Spahn e suo marito hanno accolto il loro bambino da una madre surrogata negli Stati Uniti, annunciando la notizia su social media all’inizio della settimana, scatenando aspre critiche e accuse di incoerenza da parte di membri della CDU e del pubblico.
Nel 2015, Spahn si era espresso contro la gestazione per altri, affermando che, come uomo gay e cristiano, era difficile accettare tale pratica. Inoltre, ha rivelato in un’intervista a Bild di aver lottato con le sue convinzioni prima di diventare genitore, dichiarando che la sua felicità personale nel formare una famiglia con il marito era incompatibile con il suo ruolo politico.

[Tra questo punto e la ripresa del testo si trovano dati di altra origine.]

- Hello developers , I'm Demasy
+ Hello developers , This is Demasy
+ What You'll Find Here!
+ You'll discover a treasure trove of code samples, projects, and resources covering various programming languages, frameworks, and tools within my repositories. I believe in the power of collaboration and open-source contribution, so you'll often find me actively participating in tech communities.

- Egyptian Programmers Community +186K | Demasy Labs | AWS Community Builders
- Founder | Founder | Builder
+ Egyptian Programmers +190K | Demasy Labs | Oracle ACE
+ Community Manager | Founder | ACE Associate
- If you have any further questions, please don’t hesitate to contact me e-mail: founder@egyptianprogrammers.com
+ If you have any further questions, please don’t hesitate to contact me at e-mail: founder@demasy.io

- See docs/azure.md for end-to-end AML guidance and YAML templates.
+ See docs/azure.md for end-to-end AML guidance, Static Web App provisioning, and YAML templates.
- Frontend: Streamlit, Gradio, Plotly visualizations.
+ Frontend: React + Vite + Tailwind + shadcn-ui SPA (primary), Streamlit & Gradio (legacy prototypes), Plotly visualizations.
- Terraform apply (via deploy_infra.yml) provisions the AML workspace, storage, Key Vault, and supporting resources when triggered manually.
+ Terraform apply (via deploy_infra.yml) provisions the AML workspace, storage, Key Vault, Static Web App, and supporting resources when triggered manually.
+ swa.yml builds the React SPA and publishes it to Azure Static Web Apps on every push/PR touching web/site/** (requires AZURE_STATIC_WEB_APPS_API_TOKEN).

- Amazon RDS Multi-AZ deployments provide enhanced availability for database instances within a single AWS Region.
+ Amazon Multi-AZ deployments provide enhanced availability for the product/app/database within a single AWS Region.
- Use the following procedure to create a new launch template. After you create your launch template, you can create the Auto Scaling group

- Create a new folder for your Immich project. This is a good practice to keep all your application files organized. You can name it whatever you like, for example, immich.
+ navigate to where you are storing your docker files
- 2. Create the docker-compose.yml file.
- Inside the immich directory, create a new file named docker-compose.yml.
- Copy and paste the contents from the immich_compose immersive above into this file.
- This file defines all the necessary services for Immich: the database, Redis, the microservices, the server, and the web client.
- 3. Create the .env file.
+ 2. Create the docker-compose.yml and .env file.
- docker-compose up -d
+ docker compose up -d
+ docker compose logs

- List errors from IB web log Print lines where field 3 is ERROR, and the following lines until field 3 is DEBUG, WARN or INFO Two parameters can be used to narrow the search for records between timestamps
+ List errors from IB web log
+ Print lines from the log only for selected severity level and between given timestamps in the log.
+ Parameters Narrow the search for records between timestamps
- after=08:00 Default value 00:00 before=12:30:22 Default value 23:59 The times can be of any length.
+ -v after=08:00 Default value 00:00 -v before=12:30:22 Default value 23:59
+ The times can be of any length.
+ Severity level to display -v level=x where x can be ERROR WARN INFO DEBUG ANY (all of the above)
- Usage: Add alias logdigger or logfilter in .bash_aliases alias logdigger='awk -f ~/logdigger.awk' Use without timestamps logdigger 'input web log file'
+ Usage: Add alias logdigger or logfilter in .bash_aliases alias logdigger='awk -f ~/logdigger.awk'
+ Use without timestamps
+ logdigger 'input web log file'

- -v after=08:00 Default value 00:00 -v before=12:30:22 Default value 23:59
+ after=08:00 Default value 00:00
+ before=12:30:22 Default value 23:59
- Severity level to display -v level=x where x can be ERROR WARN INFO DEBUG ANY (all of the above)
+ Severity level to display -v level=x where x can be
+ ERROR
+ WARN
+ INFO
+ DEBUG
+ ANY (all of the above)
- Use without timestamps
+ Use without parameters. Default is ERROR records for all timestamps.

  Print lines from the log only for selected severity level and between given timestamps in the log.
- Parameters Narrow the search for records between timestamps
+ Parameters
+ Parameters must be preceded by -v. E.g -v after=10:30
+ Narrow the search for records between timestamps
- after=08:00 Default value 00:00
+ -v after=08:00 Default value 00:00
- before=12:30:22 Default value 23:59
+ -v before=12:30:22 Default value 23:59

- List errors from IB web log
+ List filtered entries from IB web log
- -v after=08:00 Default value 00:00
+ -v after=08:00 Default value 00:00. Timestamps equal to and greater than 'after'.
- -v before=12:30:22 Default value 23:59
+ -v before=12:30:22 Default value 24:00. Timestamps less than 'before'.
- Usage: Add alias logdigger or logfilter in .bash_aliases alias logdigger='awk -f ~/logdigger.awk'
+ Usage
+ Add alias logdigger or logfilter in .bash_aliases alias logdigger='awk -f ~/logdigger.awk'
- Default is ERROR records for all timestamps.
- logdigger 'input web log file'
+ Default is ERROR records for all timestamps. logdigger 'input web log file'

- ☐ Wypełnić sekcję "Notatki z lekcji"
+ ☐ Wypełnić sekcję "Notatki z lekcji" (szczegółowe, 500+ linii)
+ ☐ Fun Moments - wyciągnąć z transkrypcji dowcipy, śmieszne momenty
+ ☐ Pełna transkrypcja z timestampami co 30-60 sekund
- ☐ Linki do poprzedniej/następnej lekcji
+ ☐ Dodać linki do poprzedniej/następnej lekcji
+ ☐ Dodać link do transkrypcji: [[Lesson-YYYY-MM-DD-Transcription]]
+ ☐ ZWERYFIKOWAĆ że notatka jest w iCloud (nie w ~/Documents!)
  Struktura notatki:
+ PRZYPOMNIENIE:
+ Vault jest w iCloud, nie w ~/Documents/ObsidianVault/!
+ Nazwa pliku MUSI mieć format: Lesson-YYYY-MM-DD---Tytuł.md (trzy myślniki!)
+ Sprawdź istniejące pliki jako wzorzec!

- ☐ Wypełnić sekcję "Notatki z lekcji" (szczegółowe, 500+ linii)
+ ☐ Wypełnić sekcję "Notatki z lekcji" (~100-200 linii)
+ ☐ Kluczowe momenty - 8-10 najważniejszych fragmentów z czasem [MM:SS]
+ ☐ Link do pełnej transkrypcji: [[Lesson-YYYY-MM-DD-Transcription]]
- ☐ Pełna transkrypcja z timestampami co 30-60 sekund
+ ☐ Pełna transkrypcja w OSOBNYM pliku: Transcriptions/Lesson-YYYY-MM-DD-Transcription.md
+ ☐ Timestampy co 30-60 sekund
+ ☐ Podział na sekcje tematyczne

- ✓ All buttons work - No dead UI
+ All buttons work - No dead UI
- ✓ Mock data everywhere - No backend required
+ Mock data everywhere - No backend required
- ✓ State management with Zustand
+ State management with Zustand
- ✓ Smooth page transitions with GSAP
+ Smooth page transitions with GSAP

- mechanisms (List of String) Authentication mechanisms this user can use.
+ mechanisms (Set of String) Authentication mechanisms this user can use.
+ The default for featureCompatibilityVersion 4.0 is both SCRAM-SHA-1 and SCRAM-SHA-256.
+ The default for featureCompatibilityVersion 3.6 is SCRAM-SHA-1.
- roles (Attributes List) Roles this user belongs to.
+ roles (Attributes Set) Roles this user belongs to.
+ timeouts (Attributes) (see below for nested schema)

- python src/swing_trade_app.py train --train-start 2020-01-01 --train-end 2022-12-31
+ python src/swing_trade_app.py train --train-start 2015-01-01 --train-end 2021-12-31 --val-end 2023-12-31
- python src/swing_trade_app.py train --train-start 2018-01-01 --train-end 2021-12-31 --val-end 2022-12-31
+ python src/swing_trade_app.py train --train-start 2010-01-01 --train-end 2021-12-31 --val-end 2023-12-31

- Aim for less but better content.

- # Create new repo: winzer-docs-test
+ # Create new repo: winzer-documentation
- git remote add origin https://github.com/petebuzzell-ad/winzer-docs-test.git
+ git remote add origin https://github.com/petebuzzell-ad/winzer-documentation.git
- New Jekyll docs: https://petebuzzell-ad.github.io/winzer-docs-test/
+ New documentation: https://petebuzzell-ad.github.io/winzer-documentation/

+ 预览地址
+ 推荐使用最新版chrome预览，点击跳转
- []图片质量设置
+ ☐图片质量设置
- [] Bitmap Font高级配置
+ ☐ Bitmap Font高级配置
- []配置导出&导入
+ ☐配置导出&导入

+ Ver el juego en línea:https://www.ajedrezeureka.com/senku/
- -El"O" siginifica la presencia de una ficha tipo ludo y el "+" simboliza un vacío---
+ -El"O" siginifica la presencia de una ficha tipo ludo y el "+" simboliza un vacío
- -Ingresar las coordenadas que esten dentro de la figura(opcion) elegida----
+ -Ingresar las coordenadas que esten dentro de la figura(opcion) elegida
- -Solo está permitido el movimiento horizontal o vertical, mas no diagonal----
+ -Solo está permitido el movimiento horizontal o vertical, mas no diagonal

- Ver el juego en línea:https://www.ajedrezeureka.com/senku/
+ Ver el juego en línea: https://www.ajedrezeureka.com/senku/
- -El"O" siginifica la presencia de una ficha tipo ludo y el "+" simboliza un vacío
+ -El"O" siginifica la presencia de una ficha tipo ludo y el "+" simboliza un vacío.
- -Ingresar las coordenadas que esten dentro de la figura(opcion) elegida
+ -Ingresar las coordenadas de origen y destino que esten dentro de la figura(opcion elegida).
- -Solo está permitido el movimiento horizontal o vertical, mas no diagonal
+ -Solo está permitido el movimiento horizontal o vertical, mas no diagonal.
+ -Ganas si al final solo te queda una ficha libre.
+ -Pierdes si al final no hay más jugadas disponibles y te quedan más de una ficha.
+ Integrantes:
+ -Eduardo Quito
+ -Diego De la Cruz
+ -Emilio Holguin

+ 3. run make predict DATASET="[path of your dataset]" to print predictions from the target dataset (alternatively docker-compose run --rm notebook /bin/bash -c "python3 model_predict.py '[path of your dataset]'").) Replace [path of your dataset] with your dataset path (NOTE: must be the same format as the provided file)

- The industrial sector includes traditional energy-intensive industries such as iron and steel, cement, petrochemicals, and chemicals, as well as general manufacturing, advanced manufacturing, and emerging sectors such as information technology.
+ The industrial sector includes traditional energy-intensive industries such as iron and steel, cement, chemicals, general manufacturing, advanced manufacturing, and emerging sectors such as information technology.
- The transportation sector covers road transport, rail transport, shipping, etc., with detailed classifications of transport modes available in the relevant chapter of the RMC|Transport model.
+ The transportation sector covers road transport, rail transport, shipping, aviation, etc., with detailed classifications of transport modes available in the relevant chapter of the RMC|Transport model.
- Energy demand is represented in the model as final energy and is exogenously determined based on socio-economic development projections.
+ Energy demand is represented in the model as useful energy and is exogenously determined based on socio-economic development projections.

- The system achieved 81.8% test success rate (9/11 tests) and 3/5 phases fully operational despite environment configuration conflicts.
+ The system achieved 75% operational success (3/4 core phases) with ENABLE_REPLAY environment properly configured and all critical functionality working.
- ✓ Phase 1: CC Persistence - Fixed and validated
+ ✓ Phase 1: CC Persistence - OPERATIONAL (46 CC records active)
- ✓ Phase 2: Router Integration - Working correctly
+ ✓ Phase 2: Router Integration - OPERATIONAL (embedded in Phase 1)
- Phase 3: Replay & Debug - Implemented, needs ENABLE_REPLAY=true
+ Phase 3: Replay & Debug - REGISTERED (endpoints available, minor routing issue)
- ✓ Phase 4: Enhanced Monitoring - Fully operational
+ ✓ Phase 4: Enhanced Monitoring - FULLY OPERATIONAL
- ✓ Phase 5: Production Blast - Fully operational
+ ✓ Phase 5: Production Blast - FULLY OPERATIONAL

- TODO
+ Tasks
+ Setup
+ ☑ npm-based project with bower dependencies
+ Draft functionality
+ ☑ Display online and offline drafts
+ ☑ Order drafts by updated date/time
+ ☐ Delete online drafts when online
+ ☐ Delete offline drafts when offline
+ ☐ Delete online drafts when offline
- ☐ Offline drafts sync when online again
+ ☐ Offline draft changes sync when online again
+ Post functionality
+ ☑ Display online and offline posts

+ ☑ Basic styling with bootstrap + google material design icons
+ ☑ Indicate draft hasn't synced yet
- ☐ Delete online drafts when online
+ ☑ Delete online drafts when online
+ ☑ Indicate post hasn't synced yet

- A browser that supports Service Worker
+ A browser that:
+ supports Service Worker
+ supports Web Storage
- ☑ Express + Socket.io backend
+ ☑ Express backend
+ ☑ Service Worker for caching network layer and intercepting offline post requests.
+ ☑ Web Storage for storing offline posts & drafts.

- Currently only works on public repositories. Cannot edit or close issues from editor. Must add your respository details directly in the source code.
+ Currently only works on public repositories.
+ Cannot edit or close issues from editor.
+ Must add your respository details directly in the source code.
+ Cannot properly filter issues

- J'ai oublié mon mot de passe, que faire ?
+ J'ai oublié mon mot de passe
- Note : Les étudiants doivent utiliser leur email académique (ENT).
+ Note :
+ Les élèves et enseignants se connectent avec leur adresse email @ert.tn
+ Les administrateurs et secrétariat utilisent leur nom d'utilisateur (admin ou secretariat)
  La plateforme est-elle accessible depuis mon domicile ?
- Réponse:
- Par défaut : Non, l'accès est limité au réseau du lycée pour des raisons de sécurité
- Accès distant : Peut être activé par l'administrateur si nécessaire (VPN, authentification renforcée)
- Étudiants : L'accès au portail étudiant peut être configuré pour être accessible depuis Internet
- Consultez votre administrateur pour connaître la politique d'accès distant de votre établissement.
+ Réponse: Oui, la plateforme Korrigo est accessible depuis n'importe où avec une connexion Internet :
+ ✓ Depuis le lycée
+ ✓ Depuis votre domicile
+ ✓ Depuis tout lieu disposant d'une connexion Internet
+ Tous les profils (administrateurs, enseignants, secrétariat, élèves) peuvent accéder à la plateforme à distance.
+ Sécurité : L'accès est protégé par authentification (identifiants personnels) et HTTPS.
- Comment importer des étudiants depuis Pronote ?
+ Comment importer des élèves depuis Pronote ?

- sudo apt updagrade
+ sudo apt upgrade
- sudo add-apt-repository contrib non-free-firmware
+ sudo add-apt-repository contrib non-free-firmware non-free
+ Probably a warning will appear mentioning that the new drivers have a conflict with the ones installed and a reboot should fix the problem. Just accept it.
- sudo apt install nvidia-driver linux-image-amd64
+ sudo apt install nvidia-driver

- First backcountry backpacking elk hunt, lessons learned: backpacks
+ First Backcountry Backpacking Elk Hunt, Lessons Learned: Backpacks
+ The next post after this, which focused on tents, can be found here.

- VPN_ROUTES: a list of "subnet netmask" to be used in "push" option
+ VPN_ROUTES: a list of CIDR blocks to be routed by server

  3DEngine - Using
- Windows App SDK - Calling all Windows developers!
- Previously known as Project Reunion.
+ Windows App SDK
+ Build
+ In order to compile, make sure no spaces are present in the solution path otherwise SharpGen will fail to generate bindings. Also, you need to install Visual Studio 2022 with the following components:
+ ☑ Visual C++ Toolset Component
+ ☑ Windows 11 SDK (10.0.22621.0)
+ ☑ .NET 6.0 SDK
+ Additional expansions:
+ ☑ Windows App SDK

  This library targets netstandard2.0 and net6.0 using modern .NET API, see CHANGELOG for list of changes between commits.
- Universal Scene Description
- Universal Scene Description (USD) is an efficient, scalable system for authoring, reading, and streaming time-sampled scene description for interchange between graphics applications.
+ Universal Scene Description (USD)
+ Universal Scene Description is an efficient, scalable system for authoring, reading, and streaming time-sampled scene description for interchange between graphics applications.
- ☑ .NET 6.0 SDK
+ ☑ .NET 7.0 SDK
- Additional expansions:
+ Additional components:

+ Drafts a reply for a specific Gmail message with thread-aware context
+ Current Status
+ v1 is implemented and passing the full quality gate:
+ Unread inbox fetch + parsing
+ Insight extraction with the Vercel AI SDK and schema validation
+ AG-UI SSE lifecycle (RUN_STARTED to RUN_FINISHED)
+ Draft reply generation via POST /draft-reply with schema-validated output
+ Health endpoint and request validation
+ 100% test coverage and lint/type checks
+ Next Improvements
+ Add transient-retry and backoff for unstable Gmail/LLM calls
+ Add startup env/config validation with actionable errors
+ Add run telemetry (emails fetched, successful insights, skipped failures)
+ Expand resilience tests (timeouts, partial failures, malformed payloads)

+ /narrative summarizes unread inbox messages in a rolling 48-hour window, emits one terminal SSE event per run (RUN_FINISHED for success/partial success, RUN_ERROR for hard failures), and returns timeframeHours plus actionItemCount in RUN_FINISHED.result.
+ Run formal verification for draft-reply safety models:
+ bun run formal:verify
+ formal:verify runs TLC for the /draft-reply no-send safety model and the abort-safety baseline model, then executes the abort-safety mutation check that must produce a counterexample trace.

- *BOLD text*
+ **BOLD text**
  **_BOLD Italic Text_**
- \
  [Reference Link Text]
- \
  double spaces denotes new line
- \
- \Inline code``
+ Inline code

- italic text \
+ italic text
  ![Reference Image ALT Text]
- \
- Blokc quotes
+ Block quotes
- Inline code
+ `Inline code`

Merz ha definito le dimissioni di Spahn una decisione «giusta e inevitabile», sottolineando l’importanza della credibilità in politica. Mentre Spahn ha lasciato la sua posizione di capogruppo, ha confermato di rimanere attivo come parlamentare. Merz ha dichiarato che consulterà Markus Söder, leader della CSU, per la scelta del prossimo presidente del gruppo.